As a child, I would often slip into bed to read with Mom before going back to my room to sleep. I remember sitting up in my parents’ bed with my book, looking around their room at all the items belonging to adulthood: Dad’s shiny shoes, Mom’s bras and lacy nightgowns, money and business magazines, luggage, scarves, red and maroon nail polish, thick hardback books, ceramic items I’d made in school, fancy purses saved for date night. I recall looking around the room, fascinated, waiting earnestly for the day I would own such adult things.

Of all the items surrounding me, none I wanted to possess more than the smell of my mother when I snuggled up to her, the book abandoned on my lap. Often she would smile down at me and maybe laugh at something I’d said, then turn back to her magazine and flip a page. She never realized that while my head was on her chest, I’d tilt my head up to breathe in the smell of her, something sweet and clean that I had not found anywhere else, what I later learned was the face cream shipped in from an overseas friend of hers. Once I asked her to use it on me but she said, as I commonly heard from grown-ups, I was too young for it–what six year-old needed face cream?

Now when I visit Mom and Dad very few of these adult things remain in their room. Most no longer hold importance for them, having grown well into middle age. Now I go into my parents’ room and it no longer smells wonderfully exotic, just old and settled. There’s no perfume or glorious travel books or beautiful clothes with foreign colors. All that remain of the original adult glamour are the stacks of magazines on money and business, many covered in dust. Books and clothes cover the bed, which Mom often sleeps on because she’s too tired to clear them off first. When I first noticed the disregarded energy of their room as a teenager I was saddened, even a little ashamed for them. Now that I’m older I understand, and I wonder how they maintained that level of energy for as long as they did.

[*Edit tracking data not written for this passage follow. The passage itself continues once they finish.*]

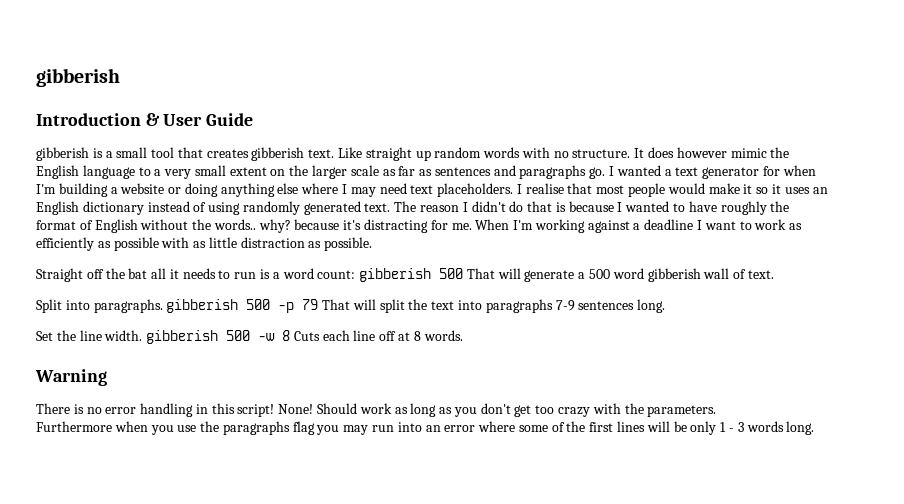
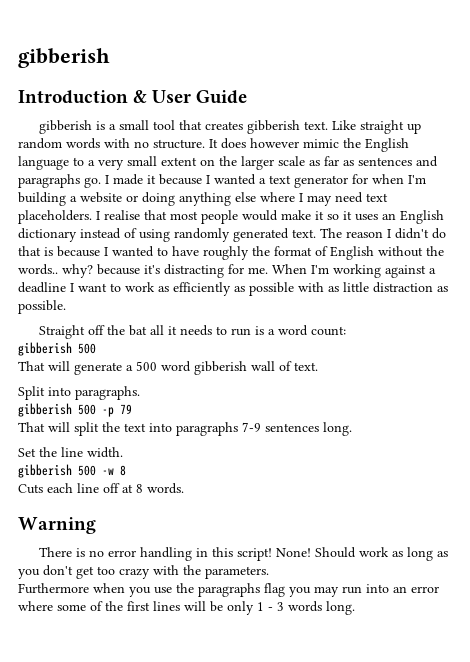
(615, 171) none -> [113,174,210,185] made it because I
[359,268,464,282] gibberish 500 -> [18,342,96,356] // gibberish 500 //
(163, 306) none -> (140, 393) //
(319, 304) none -> (132, 409) //
(143, 335) none -> (123, 452) //
(291, 335) none -> (126, 470) //

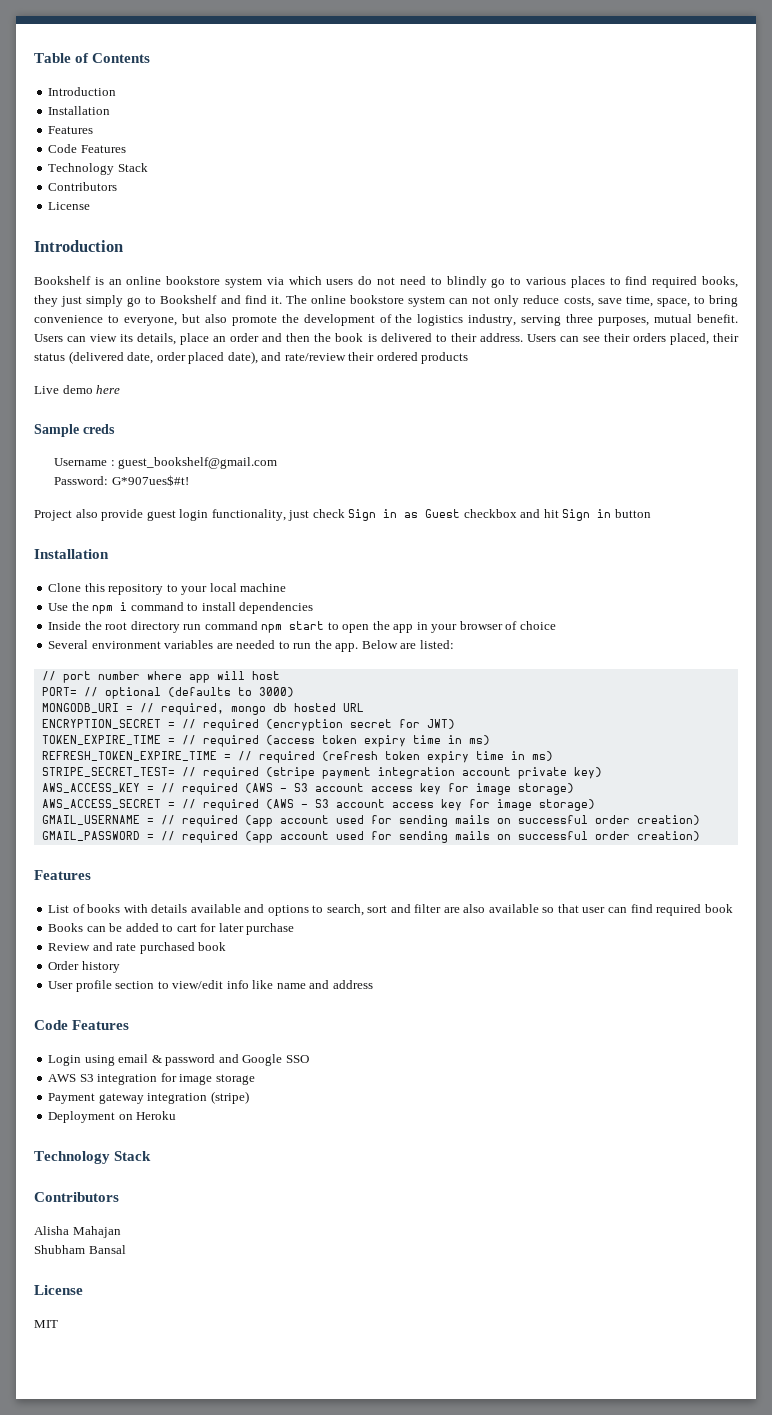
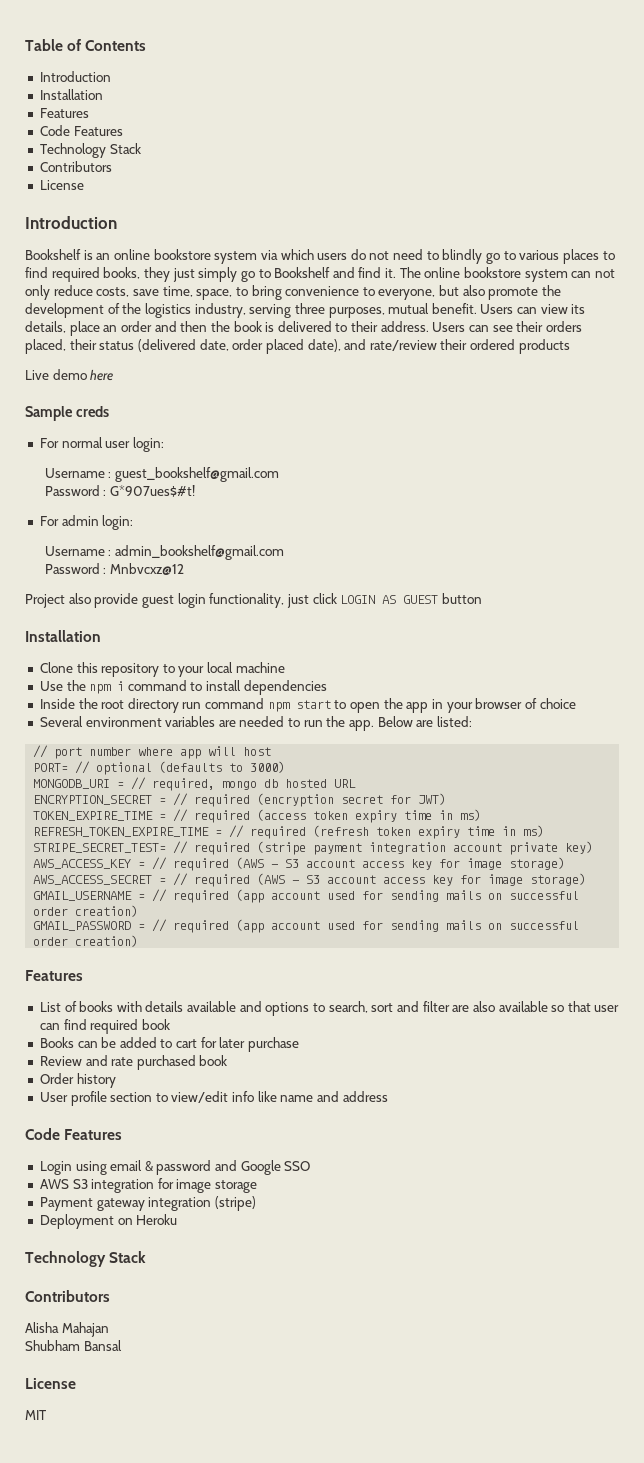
(115, 429) none -> [39,437,164,452] // For normal user login:
[54,476,109,485] Password: -> [44,485,107,496] Password :
(189, 480) none -> [39,515,134,530] [44,545,284,560] [44,563,184,575] // For admin login: // Username : admin_bookshelf@gmail.com // Password : Mnbvcxz@12
[312,509,612,521] check Sign in as Guest checkbox and hit Sign in -> [312,593,439,604] click LOGIN AS GUEST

While living in New York City, my parents booked a last-minute flight for me to visit home because I had called them crying or on the verge of crying so many times. That first night, weeping and broken and disappointed in myself for being a failure at my first attempt at adulthood, I climbed into their bed where Mom was reading one of her magazines. She looked up in surprise, but quickly made her small customary motherly smile. She had been in a similar place many years ago. Although she has never told me her story, I’ve heard enough pieces to know that it was her shaky first step toward being the strong woman I have breathed in all my life. Here she lay next to me, having long outlasted the exotic makeup and pretty nightgowns that I used to think were signs of being a woman. Her smile was no longer full or glowing, but it was there holding steady.

This time I didn’t use the pretense of a book to crawl into bed with Mom like when I was younger. I wrapped my arms around her and started crying quietly. Throughout my childhood I’d hide in my bedroom closet when I cried because I was too proud to be seen vulnerable, even in front of my parents. But for the first time, I was too empty to be embarassed. I let Mom pull me into her, her sweet soft neck smelling just like it always had.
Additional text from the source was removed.